After a successful morning of fishing we returned to the island, stopping in the little village to chat with some of the locals. School age children take the mail boat to Stonington for school, and the town rents out the old schoolhouse. Bill's lodgings could not have been more rustic. The little building was surrounded by tall spruce. He had to fetch water from a stream out back. There was no electricity and heat came from a wood stove. "I can't keep plants here through the winter," Bill told us.

Bill gently seared scallops for us on his propane stove and I ate more scallops than I have ever eaten again at one sitting. If someone ever offers me a raw scallop fresh off the bottom, I'll take it. And if I'm ever offered the chance to go scuba diving, I'll take that too.

Bot a Shelly


Merry Christmas dear Readers. It's the birthday of Jesus, new God of love.


Comments


  1. This is a story that would be well told around a campfire with tall pines swaying and a quiet intimacy pervading. (Hey, that rhymes - can't help it)

    My favorite image in this story is the "miniature inbred deer leaping across the headlights lent a dreamlike touch." The appearance of our local deer is like being startled awake, and they seem lumbering beasts in comparison to your delicate, wispy creatures.

    As for the scallops - your rendition makes me hungry.

    As for the McDonnell adventures, one more story of your nomadic travels - and a good one, too.

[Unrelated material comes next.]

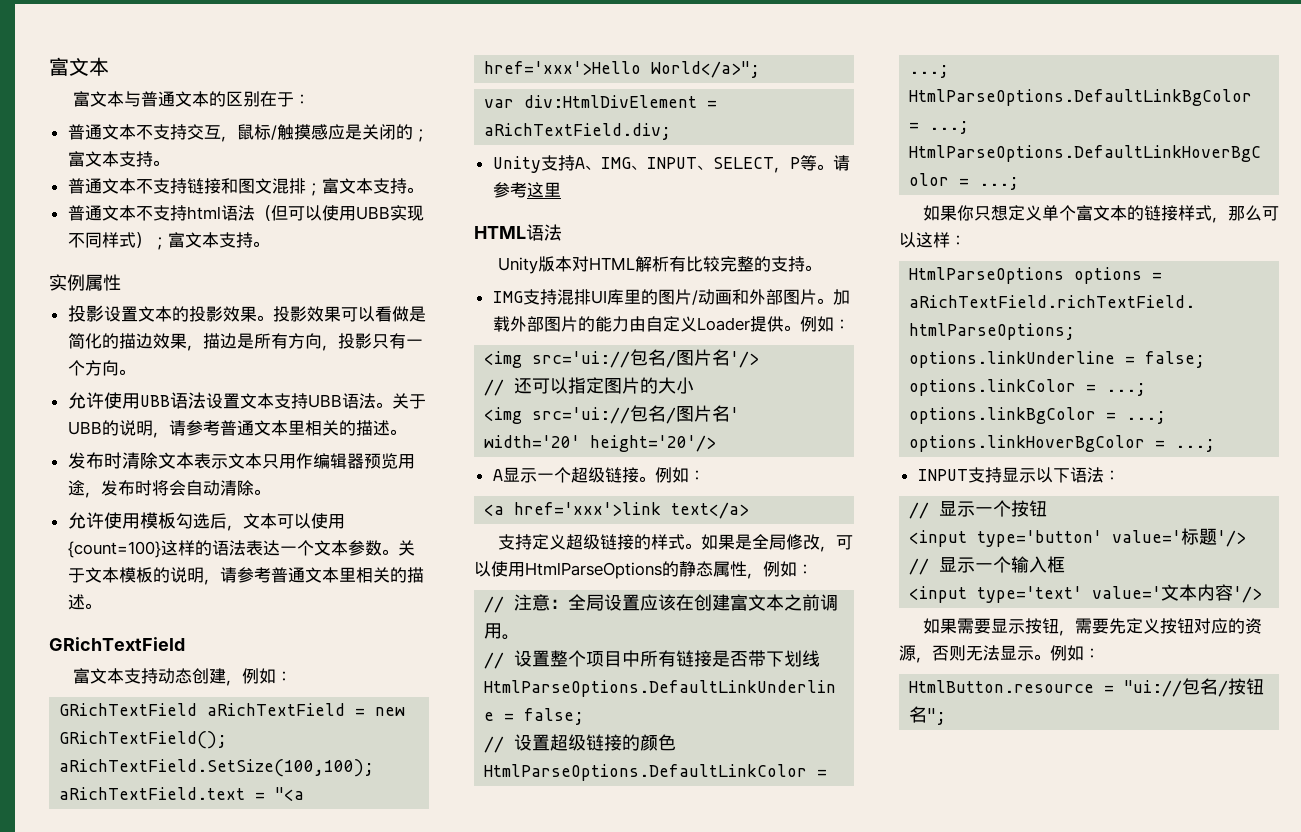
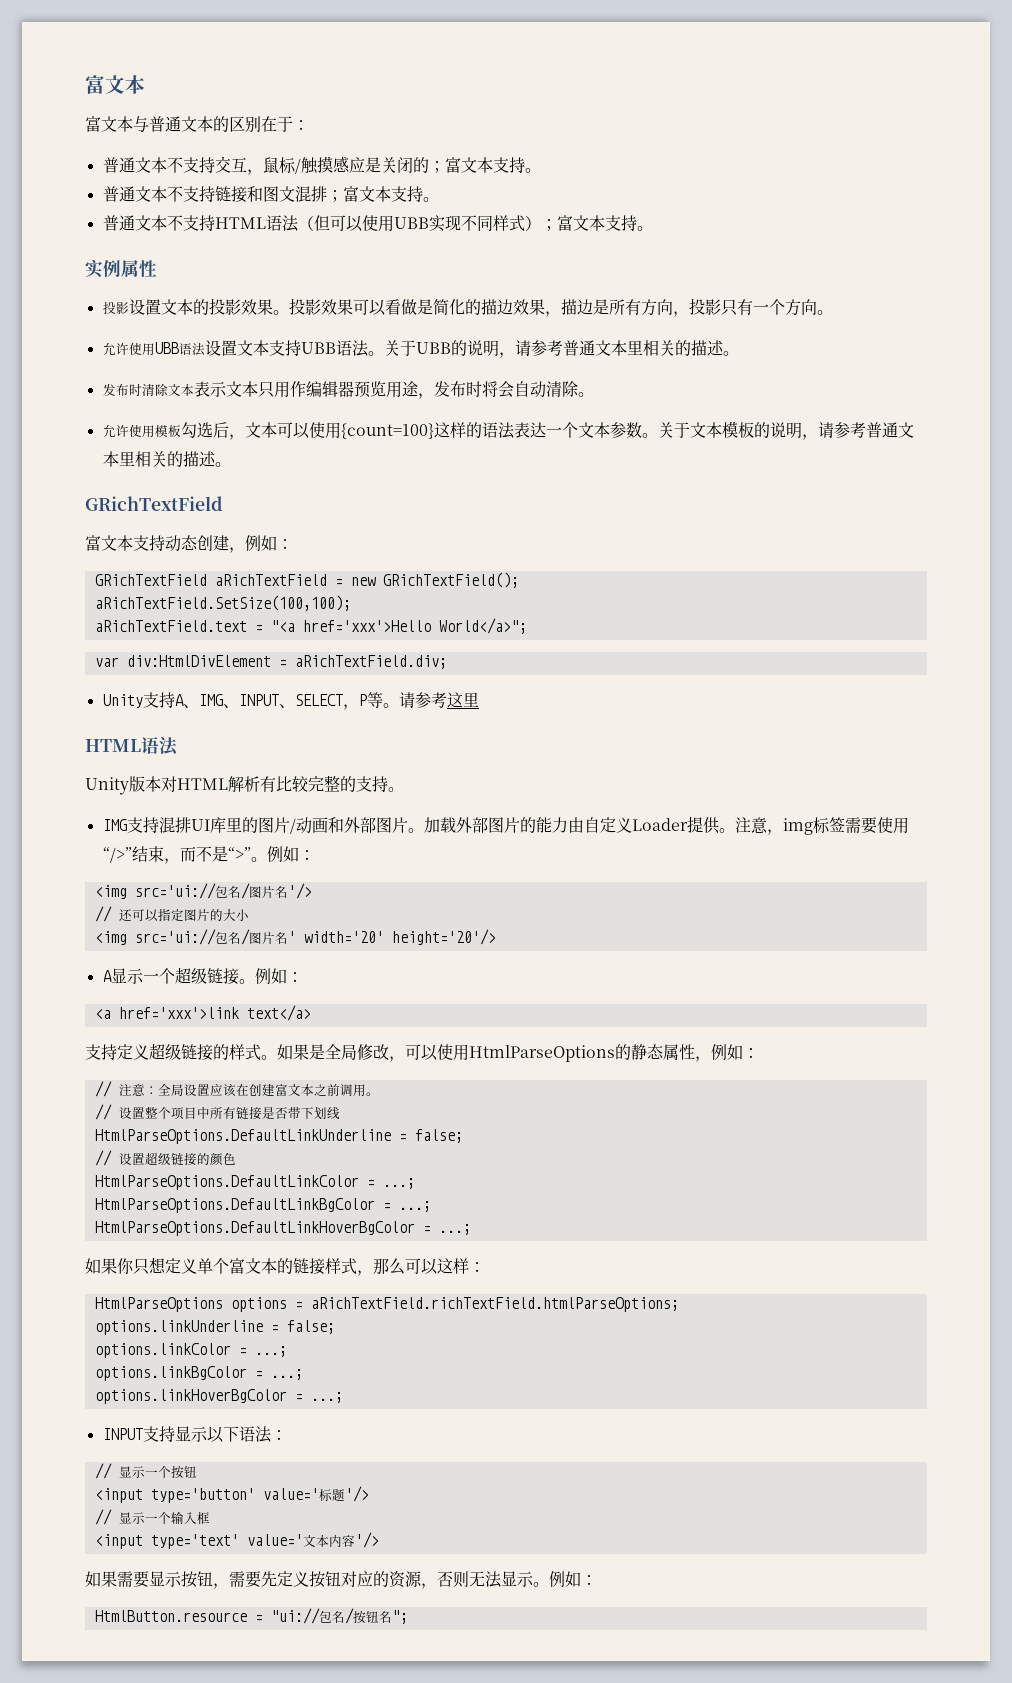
[186,206,221,220] html -> [214,217,266,229] HTML
(800, 328) none -> [734,817,909,835] [102,846,267,864] 注意，img标签需要使用“/>”结束，而不是“>”。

    May these year-end days and all your days be merry and bright! BOTtoms up!

    ReplyDelete
  2. Yes, Merry Christmas Chairman Joe and your beautiful wife. Venus, isn't it? As I read your story this morning I could imagine so many of the places you wrote about as I've experienced, at least two of Stonington's finest weekend-length periods; the last in 2015, when we departed its harbor on Jerry & Marion Solom's sailboat, Indian Summer, passing Isle au Haut. The first time, the year escapes me now, but Nana Too (isn't it?) was in its prime and with over twenty of us on board plied the waters of Penobscot Bay for a fine day under the sun. Hail Bill McDonnell!